Lucia Giannetti needs a fresh start. Once the hotel manager of a glamorous NYC hotel and intimately involved with the hotel’s owner, Lucy had her entire future planned out. But when the owner disappears, taking millions of dollars with him, Lucy’s life as she knows it falls apart.
Two years later, forty-nine years old and unemployed, Lucy takes a job in Rennes, France to manage the Hotel Paradis. She pictures fur quilts and extravagant chandeliers, but what she finds is wildly different. Lucy is now in charge of turning the run-down, but charming hotel into a bustling tourist attraction. Between painting rooms, building a website, and getting to know Bing, the irritatingly attractive artist, Lucy finds an unexpected home. But can she succeed in bringing the Hotel Paradis to its former glory?
I would like to say: I’ve never had a desire to visit France—except when I read books that make it seem so magical I absolutely must go. This was one of those books. Except the setting was really the Hotel Paradis, not France itself, so really, I want to go to this hotel and live.
I enjoyed this book immensely. I love that the main character was not a woman in her 20s or early 30s, but one almost 50. I love Lucia’s journey back to finding herself and confidence in herself just as much as the journey to restore the hotel. I also loved that romance took a backseat, not the driver’s seat in this story. This is just a wonderful book!
Dee Ernst is from New Jersey. Lucy Checks In is her newest novel.
(Galley courtesy of St. Martin’s Press in exchange for an honest review.)
Occupied France, 1940. When the staff at a field hospital draw straws to find out who will join the evacuation from Dunkirk, Nurse Cate is left behind. But when the Nazis arrive to claim prisoners of war, she takes her chance and flees into the night, taking one patient with her.
Fifty miles away, the surrendering soldiers of the Royal Norfolk Regiment are shot dead by the advancing Germans. Beneath the pile of bodies two men survive, crawling to the safety of a nearby farmhouse, where sisters Elise and Adelaide risk their lives to take them in. When Cate, too, arrives at their door with her injured soldier, the pressure mounts.

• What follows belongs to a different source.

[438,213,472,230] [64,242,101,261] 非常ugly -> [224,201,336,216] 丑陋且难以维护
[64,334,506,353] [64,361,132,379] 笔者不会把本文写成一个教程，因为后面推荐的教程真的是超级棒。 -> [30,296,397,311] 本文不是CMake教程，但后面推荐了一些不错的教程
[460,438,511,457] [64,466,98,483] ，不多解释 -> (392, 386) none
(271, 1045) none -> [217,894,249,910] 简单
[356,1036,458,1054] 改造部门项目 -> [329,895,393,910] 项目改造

The sisters are risking everything to keep their visitors safe. But with the Nazis coming ever closer and relationships in the farmhouse intensifying, they must all question the sacrifices they are willing to make for the lives of others. How far will they go for family, friendship, and love?
I enjoyed this read! I liked the characters a lot, and they were realistic and people to root for. Except maybe Adelaide, who I kind of wanted to smack in the back of the head. I was never sure how this was going to turn out, so it wasn’t predictable to me, and the writing was excellent, with a setting that I enjoyed reading more about.
Soraya M. Lane lives in New Zealand. The Secrets We Left Behind is her newest novel.
(Galley courtesy of Lake Union Publishing in exchange for an honest review.)
A disgraced chef rediscovers her passion for food and her roots in this stunning novel rich in culture and full of delectable recipes.
French-born American chef Sophie Valroux had one dream: to be part of the 1% of female chefs running a Michelin-starred restaurant. From spending summers with her grandmother, who taught her the power of cooking and food, to attending the Culinary Institute of America, Sophie finds herself on the cusp of getting everything she’s dreamed of.
Until her career goes up in flames.
Sabotaged by a fellow chef, Sophie is fired, leaving her reputation ruined and confidence shaken. To add fuel to the fire, Sophie learns that her grandmother has suffered a stroke and takes the red-eye to France. There, Sophie discovers the simple home she remembers from her childhood is now a luxurious château, complete with two restaurants and a vineyard. As Sophie tries to reestablish herself in the kitchen, she comes to understand the lengths people will go to for success and love, and how dreams can change.
First of all, this book made me hungry. The descriptions of the food are to die for! The author really brought the environment of a professional kitchen to life (I assume it’s realistic), and I cannot imagine the stress and pressure these people live with on the daily.
Sophie was a lot of fun. She watches her dreams go up in smoke and wallows in her grief for a while—as we all would—before deciding she’s had enough. Her missteps are believable, and her determination—once she finally finds it—is inspiring. This was an enjoyable read that kind of made me want to visit France.
Samantha Vérant lives in France. The Secret French Recipes of Sophie Valroux is her newest novel.
(Galley courtesy of Berkely in exchange for an honest review.)